The relevant provisions of the Act

  1. It was not in issue between the parties that the relevant legislation applicable is the Act. Instructions were received by Mr Grace from Mr Bennie at some time between 1996 and 1999. At that time the relevant act governing costs assessment was the Act. The Legal Profession Act 2004 (“the 2004 Act") came into force on 1 October 2005.

  2. The transitional provisions in the 2004 Act provide in Schedule 9, Part 2 at Clause 18(1) as follows:

“18   Client information and legal costs

(1) Subject to subclauses (2) and (3), Part 3.2 of this Act applies to a matter if the client first instructs the law practice on or after the commencement day, and Part 11 of the old Act continues to apply to a matter if the client first instructed the law practice in the matter before that day.”

  1. The matters in Clause 18(2) and (3) are not applicable.
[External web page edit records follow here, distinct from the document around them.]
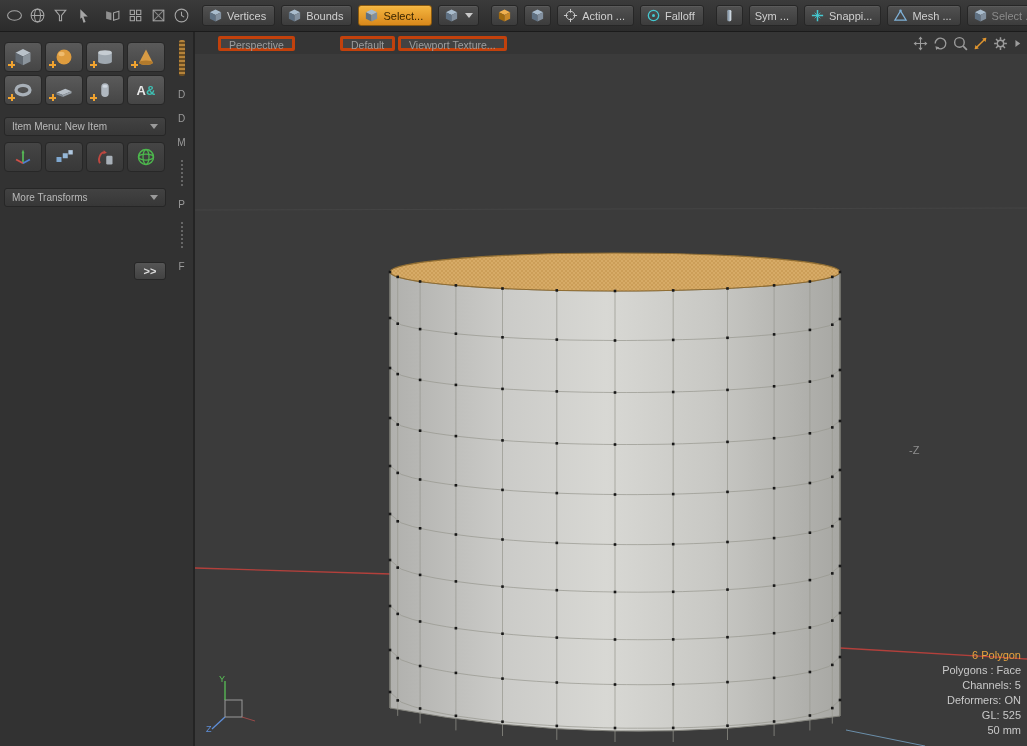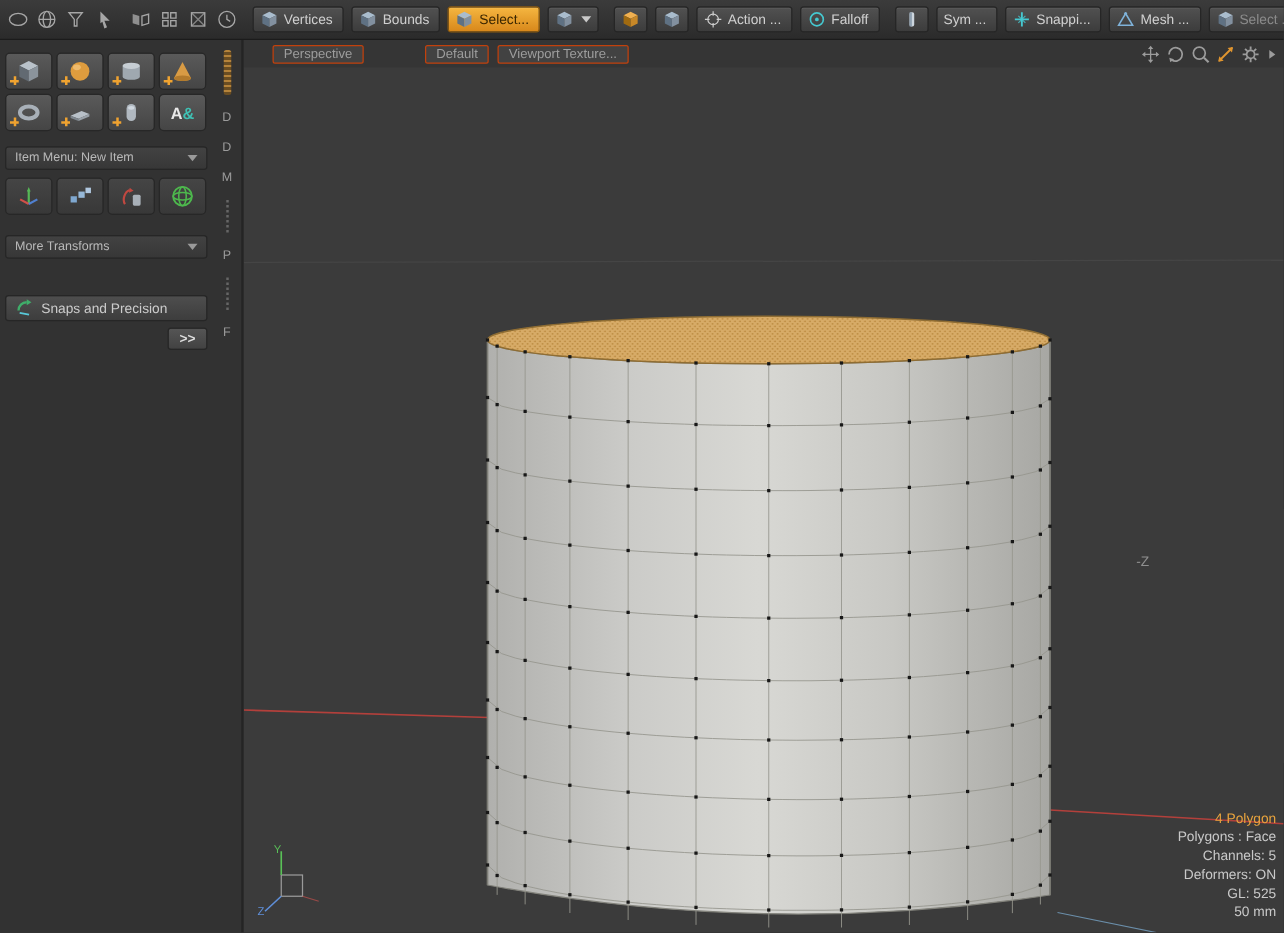"Perspective" .vp-chip { border: 1px solid #c2410c -> 3px solid #c2410c }
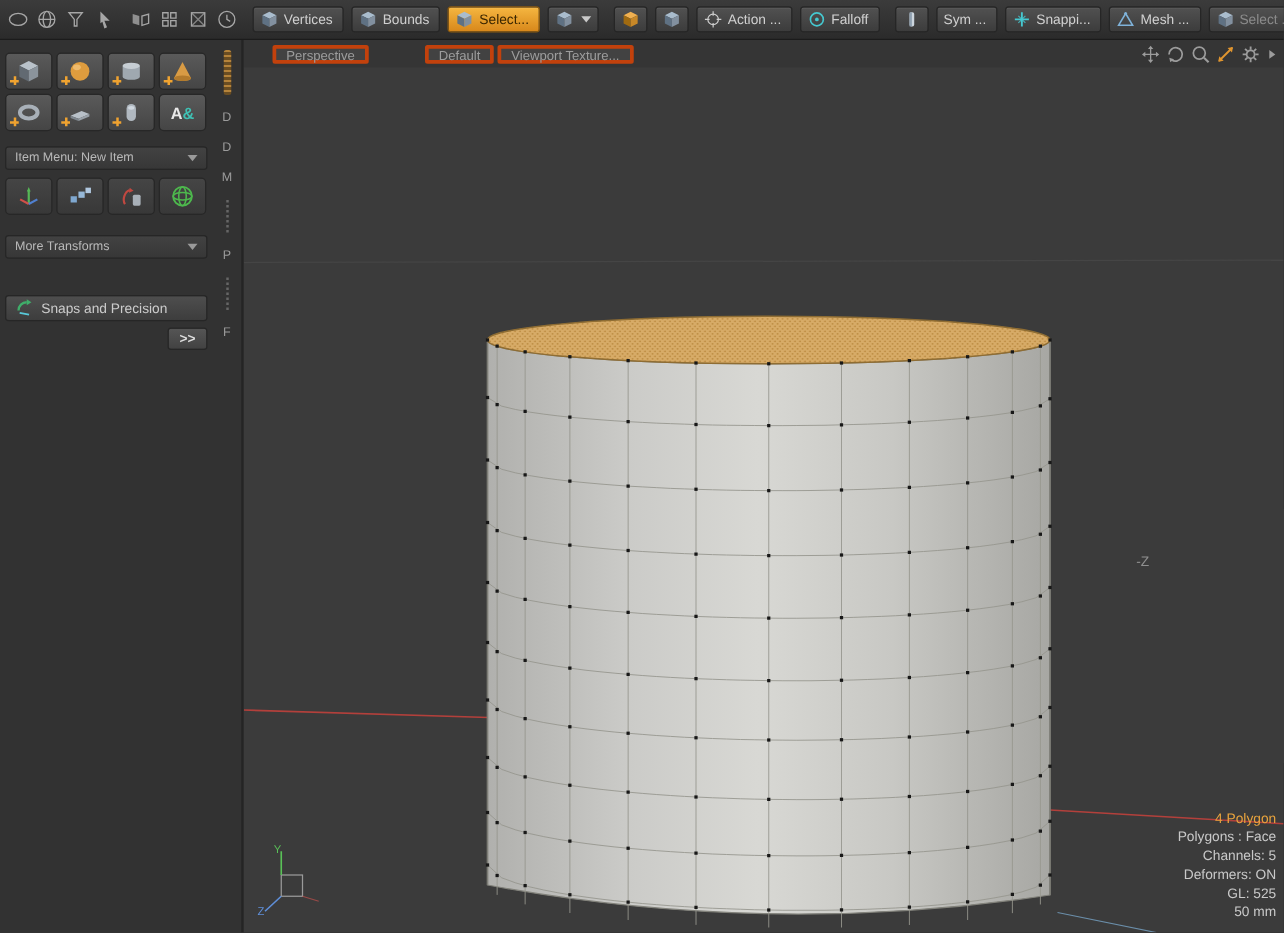"Snaps and Precision" button.snapsbtn { html: <button> <svg> <use></use> </svg> <span>Snaps and Precision</span> </button> -> none }
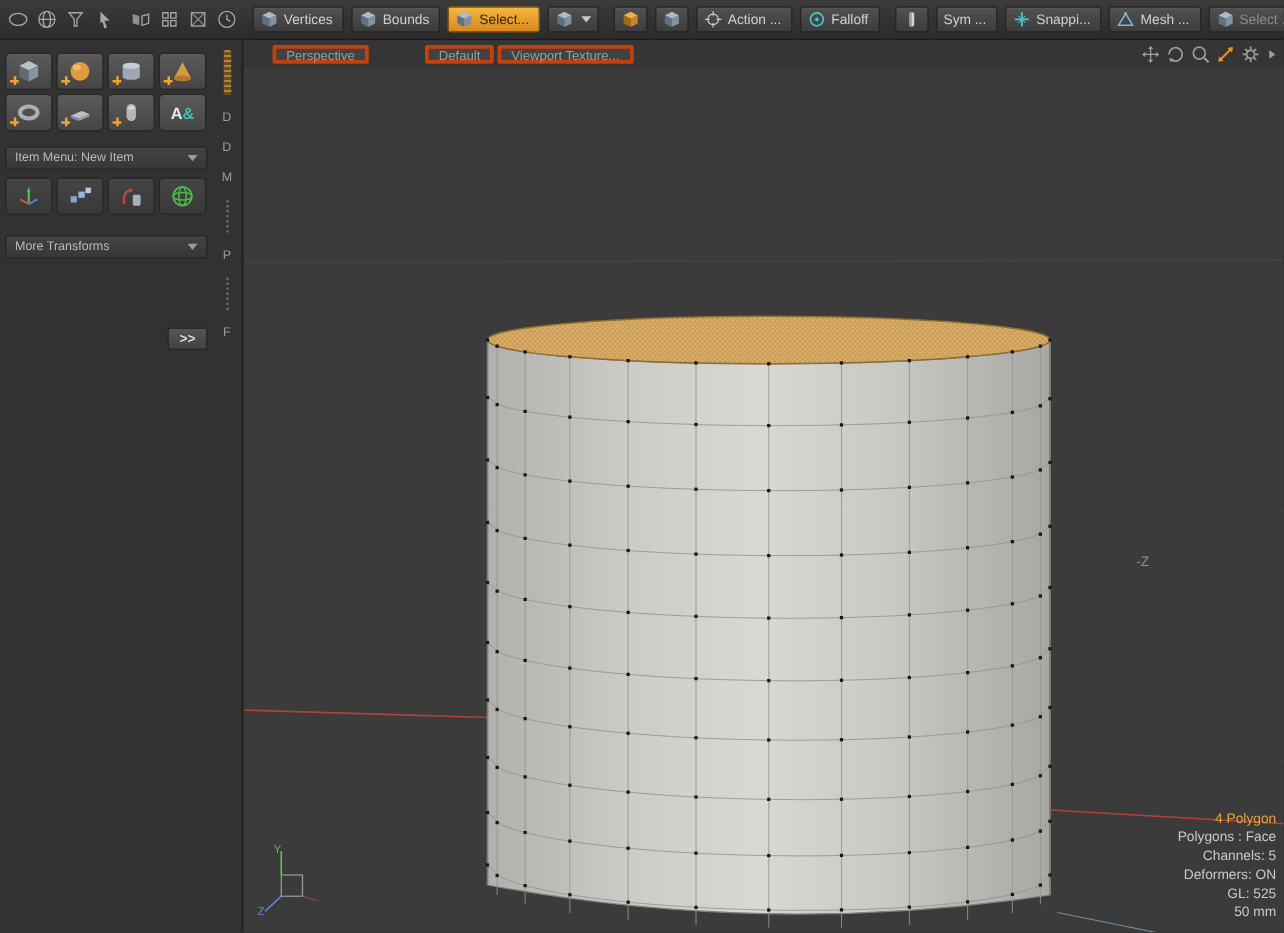"4 Polygon" div.sel { text: 4 -> 6 }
  2. The relevant Part of the Act is Part 11 which deals with legal fees and other costs. Part 11 of the Act is detailed and lengthy and I will not refer to it in substantial detail. However, it is relevant to note that Part 11 introduced a new system for determining the relevant legal fees and other costs which were to be paid on a solicitor/client and party/party basis. Relevant agreements between the solicitor and client could be taken into account to a certain extent but were not always binding. Under the Act the client was given stated rights in relation to how a barrister or solicitor will charge for legal services provided to the client. If the client disputes the solicitor's bill, the client may apply to have the bill of costs assessed by a cost assessor under Part 11: see ss 174-175, 177-179, 182-184, 189, 192-195 and 199-208E of the Act.

  3. It is noted that under s 199(1), a client who was given a bill of costs may apply to the Manager, Costs Assessment, for an assessment of the whole of, or any part of, those costs. That application may be made even if the costs have been wholly or partly paid by the client to the practitioner. The client may also apply for an assessment even if costs have been paid without a bill of costs.

  4. Section 206 describes the referral of matters to cost assessors and s 207 notes that the costs assessor may require documents or further particulars for the purposes of the assessment. Section 208A and s 208B relate to the assessment of bills and the matters which a cost assessor must and may take into account. Section 208A(2) of the Act provides that a cost assessor is to determine the application by confirming the bill of costs or, if the assessor is satisfied that the disputed costs are unfair or unreasonable, by substituting for the amount of the costs an amount that, in his or her opinion, is a fair and reasonable amount. Certain limitations on the powers of a cost assessor are set out in s 208C, including where the dispute relates only to the rate specified in a costs agreement for calculating the costs. If the dispute relates to any other matter costs are to be assessed by the assessor on the basis of the specified rate unless the cost assessor determines the costs agreement to be unjust: s 208C(1)-(3). Under s 208D a cost assessor may determine whether a term of the particular costs agreement entered into by a solicitor and a client is unjust in the circumstances relating to it at the time it was made: s 208D(1).

  5. Sections 208J and 208JAA of the Act provide as follows:

“208J Certificate as to determination

(1)  On making a determination, a costs assessor is to issue to each party a certificate that sets out the determination.

(1A)  A costs assessor may issue more than one certificate in relation to an application for costs assessment. Such certificates may be issued at the same time or at different stages of the assessment process.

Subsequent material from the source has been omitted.